Popular music is appreciated for what it is, by most people, and given respect when there is a demonstrated ability shown that is understood, as Malmsteen might get, but more usually for simply providing an enjoyable/meaningful experience for the listener. Since anyone can join a band or create music without any necessary level of talent or skill at all, the base level of respect is necessarily different than something where there is some better baseline of those things involved.

That's roughly how it works in all the arts, a caricaturist at the county fair isn't going to get the same kind of respect a fine artist might from those who understand the form and skills involved, but they might get lots of respect from people who can't draw and don't have any interest in the fine arts. At the same time, since anyone can pick up a brush and create paintings, simply doing that doesn't automatically gain respect even when one displays the works publicly and sells some. There's art hung in coffeeshops everywhere that appeals to a few and is disliked by others. The respect doesn't come from the act of creating, but the response to the work.

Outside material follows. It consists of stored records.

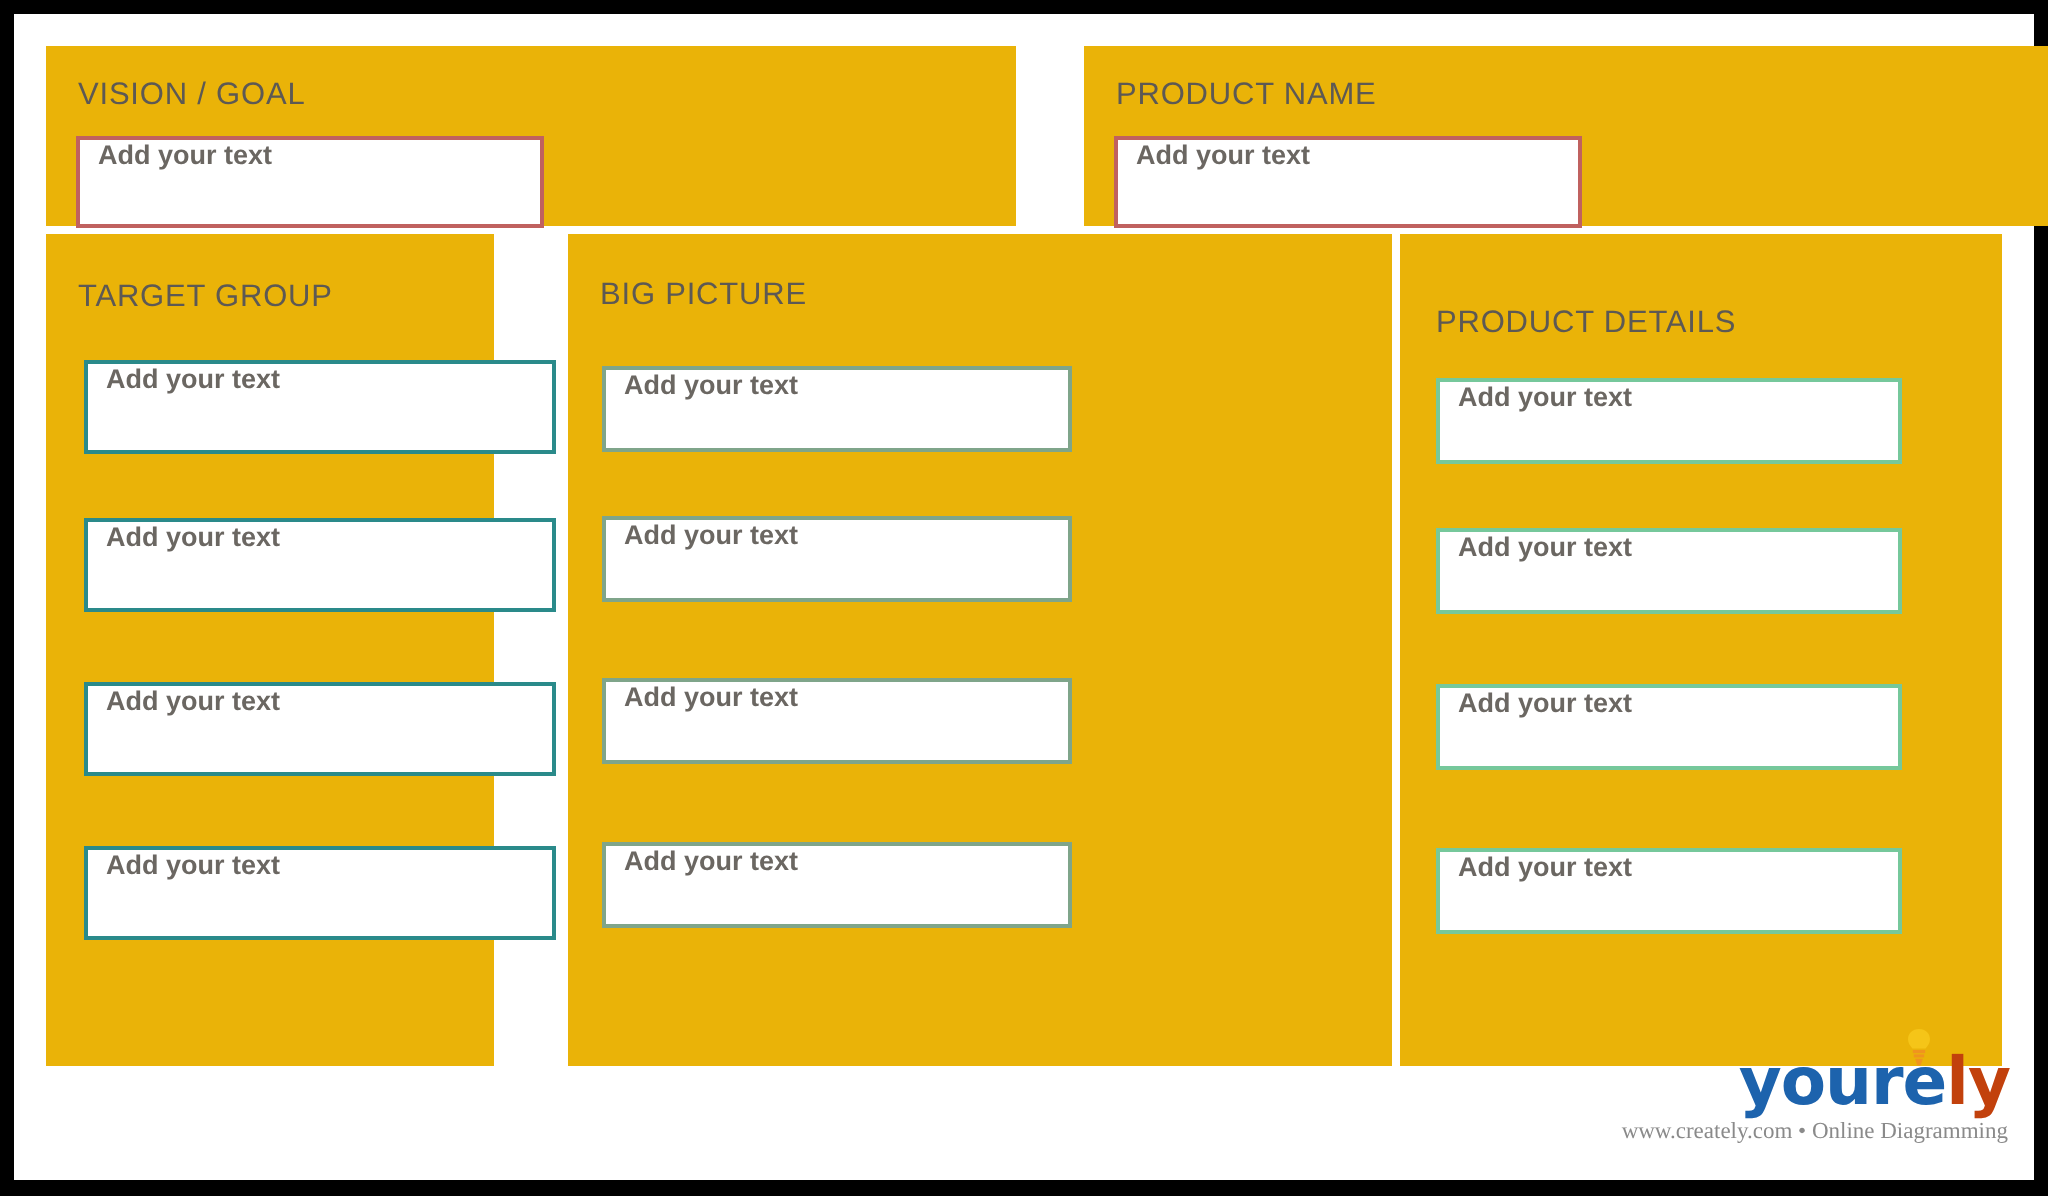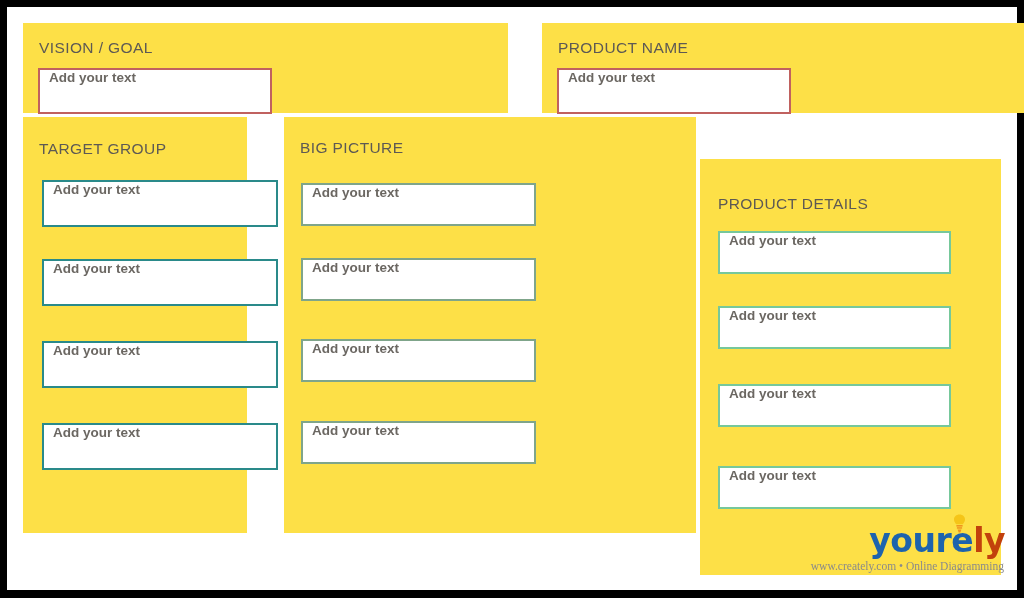"VISION / GOAL" .panel { background: #fde047 -> #eab308 }
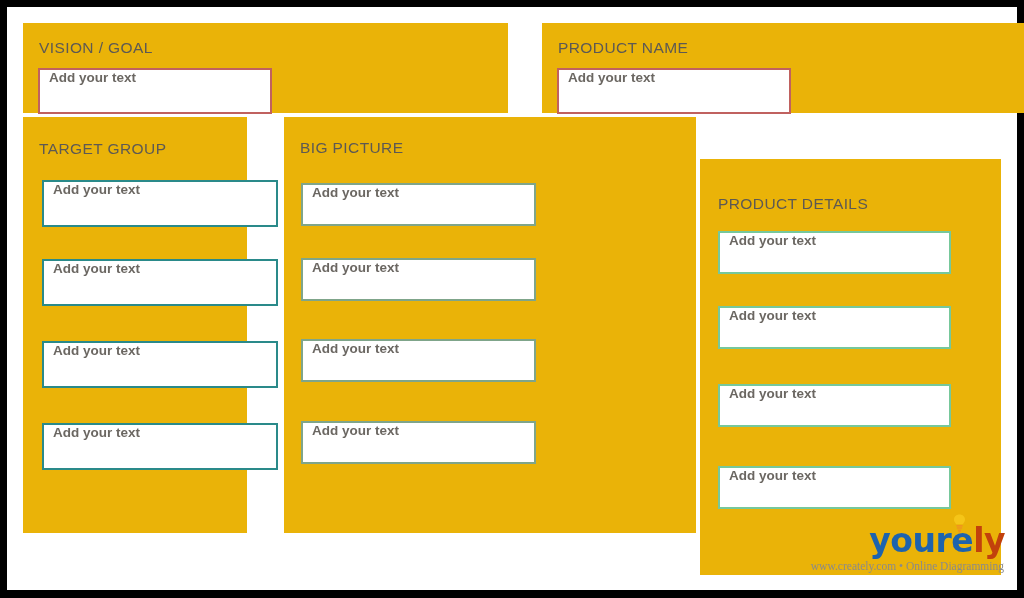"PRODUCT DETAILS" div.panel { margin-top: 42px -> none }
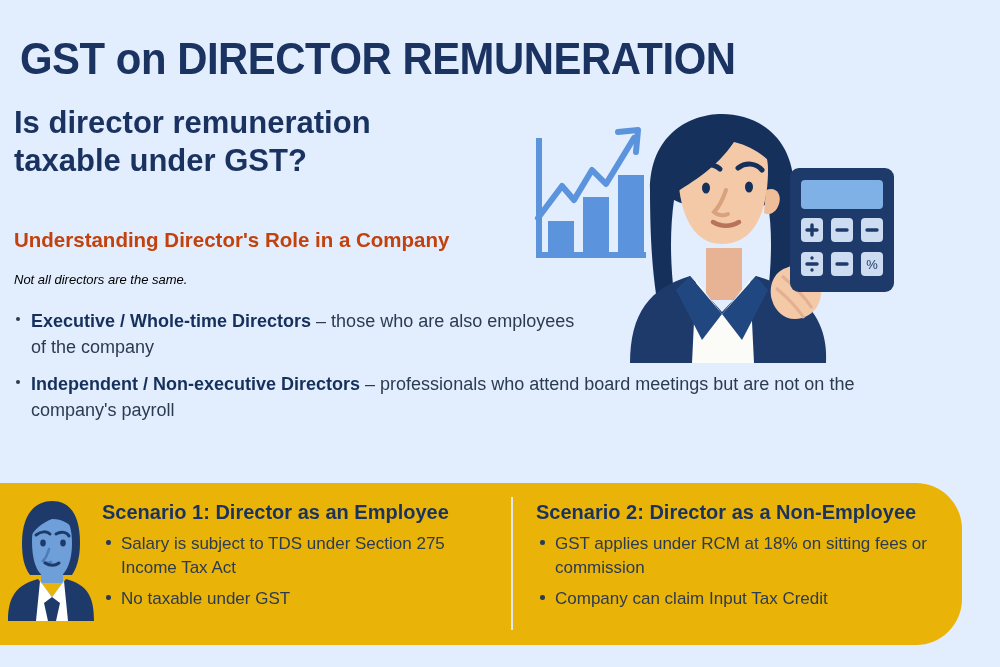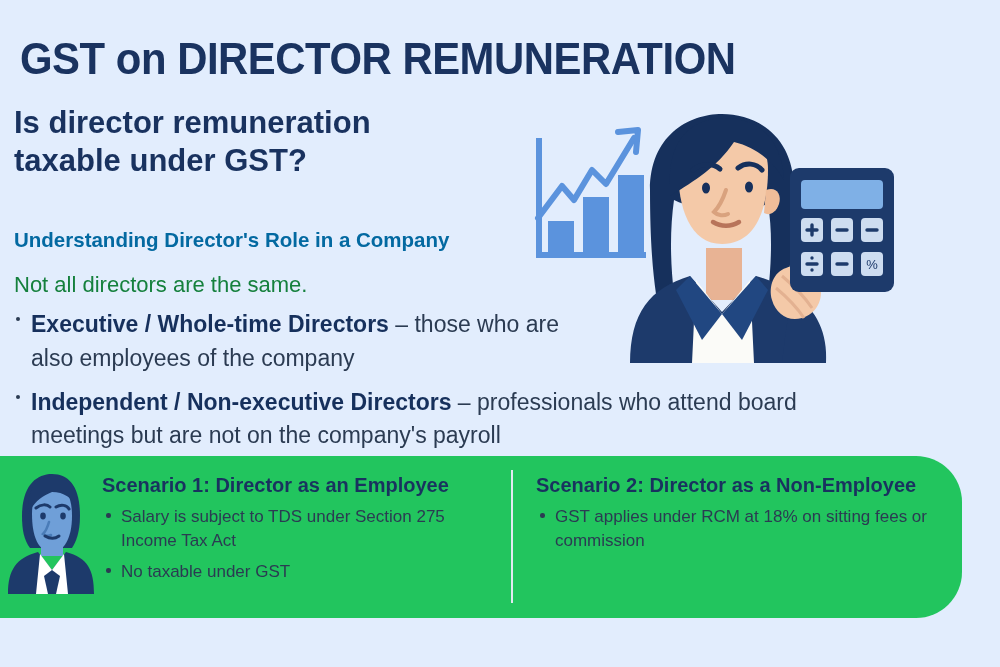"Understanding Director's Role in a" .section-head { color: #0369a1 -> #c2410c }
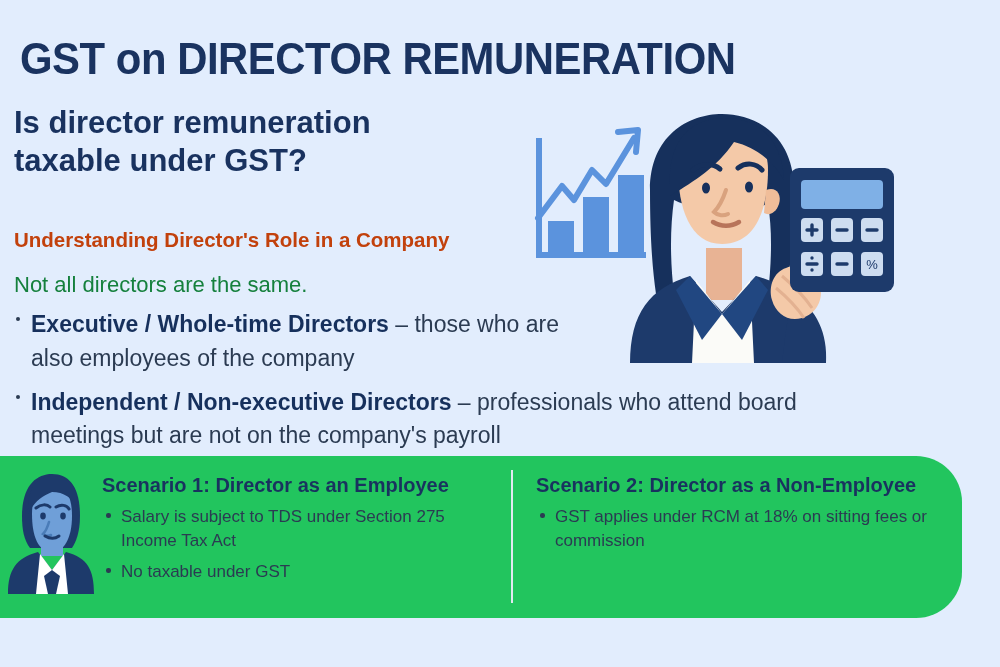"Not all directors are the" .lede { color: #15803d -> #000000; font-size: 22px -> 13px; font-style: none -> italic }
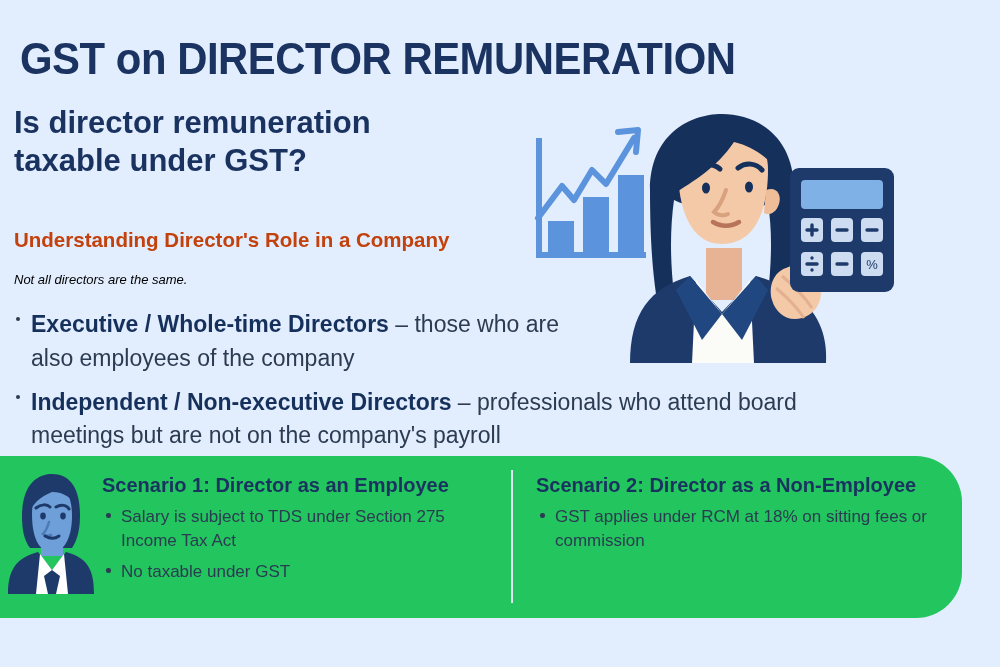"Executive / Whole-time Directors –" .bullet { font-size: 23px -> 18px }
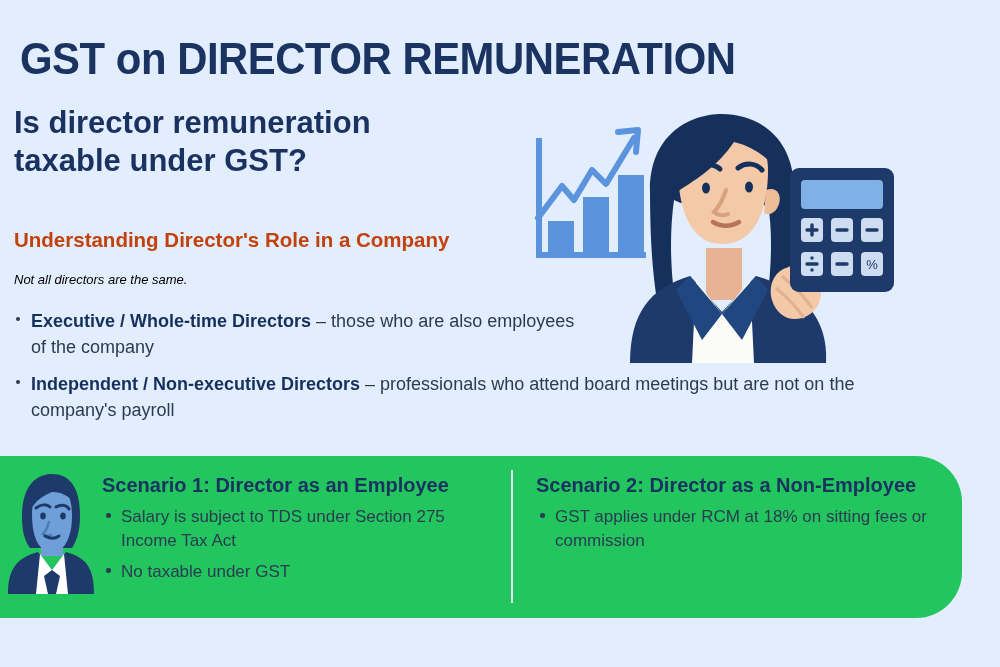"Scenario 1: Director as an" .card { background: #22c55e -> #eab308; top: 456px -> 483px }
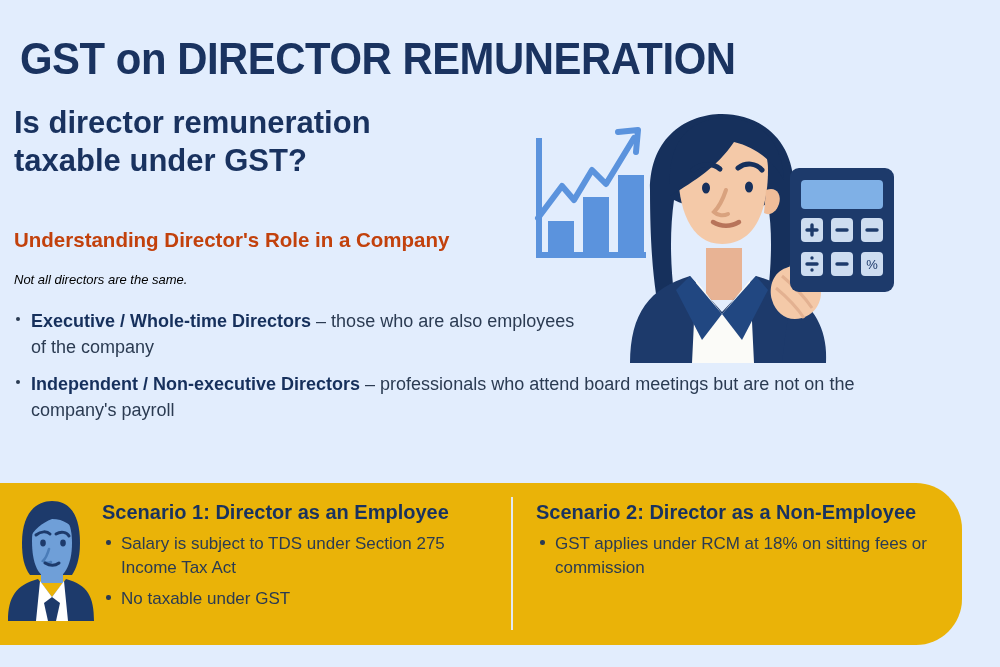"Company can claim Input Tax" li { html: none -> <li>Company can claim Input Tax Credit</li> }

A commercial artist sits somewhere between those levels, respect is generally going to be given for skill, but not necessarily for "feeling" in the viewer. It's respect, but a lesser sort than given for someone that creates something that moves you. That's often where it seems like classical musicians end up, respected for their ability, but not much beyond that. They're culturally anonymous for the most part, and the rarity of meeting one with even some vague understanding of what it takes to succeed in that now esoteric field provides some measure of respect, but as much out of surprise and incomprehension as actual care. To that extent, yes, the cultural history of classical music serves to its comparative advantage, but also leaves it behind when that comparison is to things one actually cares about, which isn't that music for most anymore.
posted by gusottertrout at 12:34 AM on September 13, 2018


I mean any classically trained musician could play in a wedding band

If they're classically trained on a relevant instrument, sure. A bassoonist is going to struggle with most 60s rock standards.
posted by Dysk at 5:59 AM on September 13, 2018


(And beyond that, they won't have the breath of knowledge of standards ready to go that a wedding band requires. Jazz musicians will have something similar, but the classical musicians I know are rarely if ever called on to play something without having a week or two of time to practice or learn the piece, never mind whole nights if being expected to be able to take arbitrary requests. That's an often overlooked element of successful working musicians in a lot of fields - any halfway competent musician can play your average chart tune given prep time. The skill is in having that body of knowledge ready to go, ready to be preformed to a high standard at the drop of a hat.)
posted by Dysk at 6:03 AM on September 13, 2018


This Fugue, attributed to W. T. F. Bach, could serve as a nice introduction to the form for the politically minded.